Kg I think all dogs have those lmaoooo or no?


----------



## Black Rabbit (Nov 14, 2009)

Czar said:


> Kg I think all dogs have those lmaoooo or no?


On their back legs? He's the only dog I ever had that looked like that.


----------



## Black Rabbit (Nov 14, 2009)

OK I always thought he was a freak, none of my other dogs had due claws in back.


----------



## davidfitness83 (Jul 7, 2009)

Crazy, the Bauceron's standard calls for all dogs to have back leg dew claws as well. Maybe you got some Bauceron in the mix way back =)


----------



## Aidan (Nov 3, 2009)

yea all dogs have that 5th nail some or just higher up than others correct?


----------



## performanceknls (Apr 4, 2009)

Dew claws in the rear of the APBT are not normal. Now you might get it showing up once in a blue moon if the dogs are true APBT's but it would be considered a birth defect. Now many other breeds have rear dew claws and this is normal for them. Like great Pyrenees have rear dew claws and that is part of the breed. So the fact that your boy is mixed explains that some where in his family tree he had a breed that had rear dew claws.


----------



## PatienceFlame (Dec 22, 2009)

I had a lab shepard mix that had those rapture toes. lol! he ended up getting his removed tho because it snagged on something and tore. I came home from school to find out my dog was at the vets. =/
BUT, he lived about 5 years with them and a good 5 more without them.


----------



## Aidan (Nov 3, 2009)

performanceknls said:


> Dew claws in the rear of the APBT are not normal. Now you might get it showing up once in a blue moon if the dogs are true APBT's but it would be considered a birth defect. Now many other breeds have rear dew claws and this is normal for them. Like great Pyrenees have rear dew claws and that is part of the breed. So the fact that your boy is mixed explains that some where in his family tree he had a breed that had rear dew claws.

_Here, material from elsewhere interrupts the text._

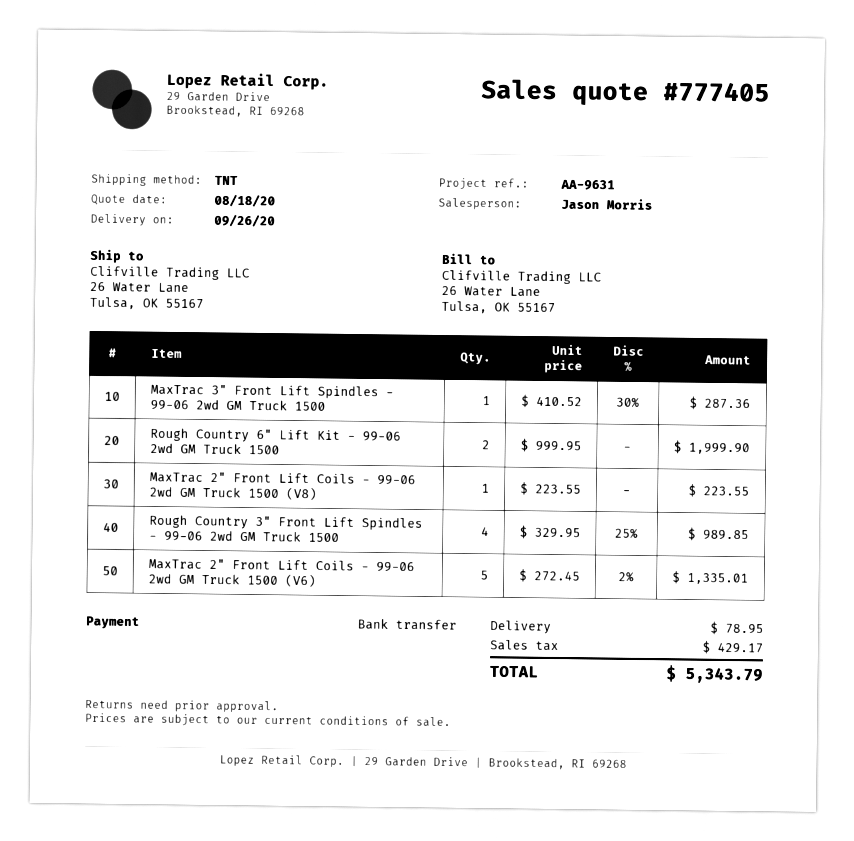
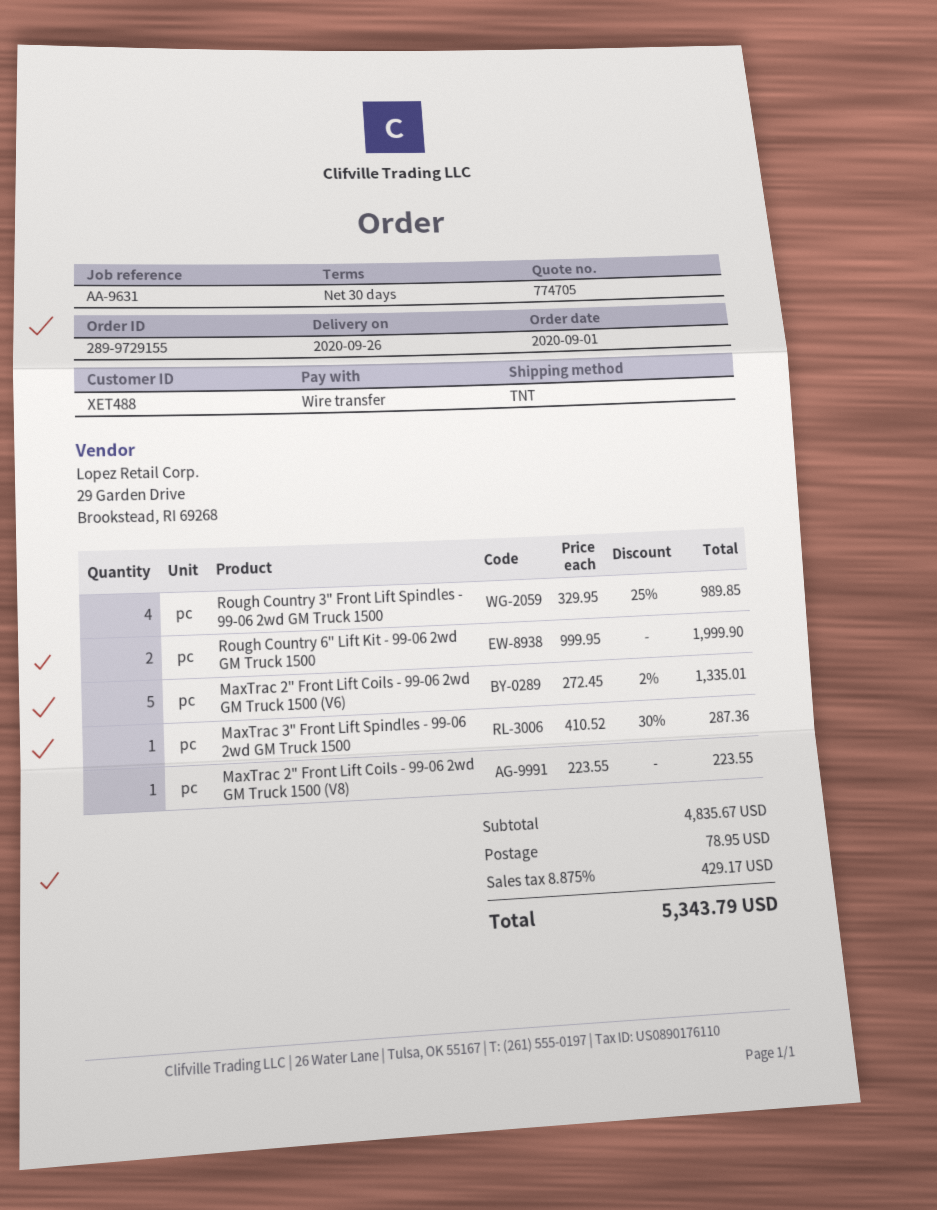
quote number: 777405 -> 774705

interesting, Lola has the dew claws.


----------



## Black Rabbit (Nov 14, 2009)

Wow that would freak me out if I saw him rip one. He's 9 almost 10 and has never had a problem so I never got them taken off. His mom was Pit x Sharpei, and the dad was a Queensland x Rott mix are any of those usually born with back due claws?


----------



## performanceknls (Apr 4, 2009)

Your Lola probably has dew claws on the front feet right? We are talking about on the back feet, that is normal for a purebred APBT. Does Lola have them on her rear feet?


----------



## Black Rabbit (Nov 14, 2009)

Aidan said:


> interesting, Lola has the dew claws.


I think all dogs have front due claws does Lola have due claws in back also.


----------



## Aidan (Nov 3, 2009)

lol i must have got all kinds of confused.. yea she doesn't have them in the back.

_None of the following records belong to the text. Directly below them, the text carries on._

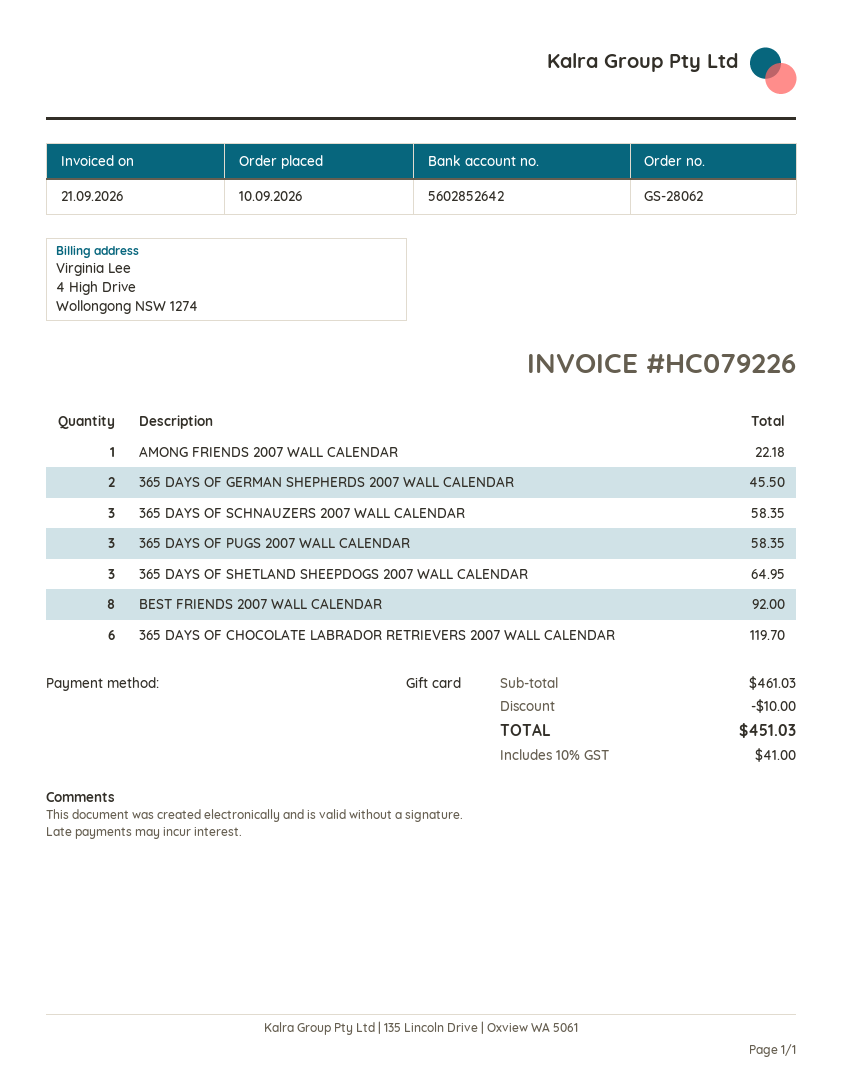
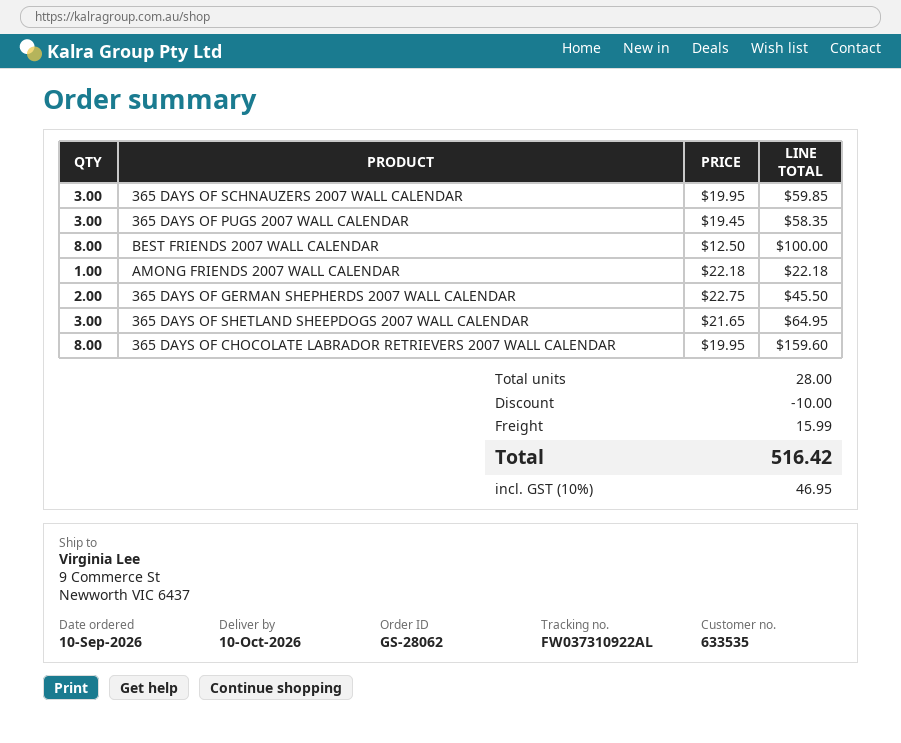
365 DAYS OF SCHNAUZERS 2007 WALL CALENDAR: 3 for 58.35 -> 3 for 59.85
BEST FRIENDS 2007 WALL CALENDAR: 8 for 92.00 -> 8 for 100.00
365 DAYS OF CHOCOLATE LABRADOR RETRIEVERS 2007 WALL CALENDAR: 6 for 119.70 -> 8 for 159.60
shipping: none -> 15.99
tax: 10% = 41.00 -> 10% = 46.95
total: 451.03 -> 516.42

i thought we was talking front feet the whole time.


----------



## Black Rabbit (Nov 14, 2009)

Aidan said:


> lol i must have got all kinds of confused.. yea she doesn't have them in the back.
> 
> i thought we was talking front feet the whole time.

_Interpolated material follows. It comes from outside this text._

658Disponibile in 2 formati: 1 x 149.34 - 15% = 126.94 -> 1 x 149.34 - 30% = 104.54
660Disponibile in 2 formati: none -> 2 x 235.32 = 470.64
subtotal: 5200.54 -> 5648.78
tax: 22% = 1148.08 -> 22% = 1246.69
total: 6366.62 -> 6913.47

Yea Marley's a bit of a freak his front feet look normal here's the front feet


----------



## dixieland (Aug 14, 2009)

my sis has a pit/boxer mix that has those on her back feet as well.And she just had puppies hammer: I know) and some of them have 2 extra toes on their back feet.Altogether they have 6 toes on their feet instead of 4.They look really freaky and deformed.I'll have to see if I can get pics to show you.


----------



## Black Rabbit (Nov 14, 2009)

dixieland said:


> my sis has a pit/boxer mix that has those on her back feet as well.And she just had puppies hammer: I know) and some of them have 2 extra toes on their back feet.Altogether they have 6 toes on their feet instead of 4.They look really freaky and deformed.I'll have to see if I can get pics to show you.


Wow that's kinda wierd.


----------



## Nizmo (Jan 15, 2009)

rotty's have the back dew claw


----------



## Black Rabbit (Nov 14, 2009)

Nizmo357 said:


> rotty's have the back dew claw


That must be where he gets it from, all his litter mates were the black and tan rott colors, he was the only tan and white one. I love my little freak dog he's one in a million.


----------



## Nizmo (Jan 15, 2009)

usually pple have them removed as a puppy. they tend to get caught on stuff and rip open.
but you said you havent had any problems and personally i wouldnt want to put a 10 yr old dog under anesthesia unless it was an emergency.


----------



## Black Rabbit (Nov 14, 2009)

Nizmo357 said:


> usually pple have them removed as a puppy. they tend to get caught on stuff and rip open.
> but you said you havent had any problems and personally i wouldnt want to put a 10 yr old dog under anesthesia unless it was an emergency.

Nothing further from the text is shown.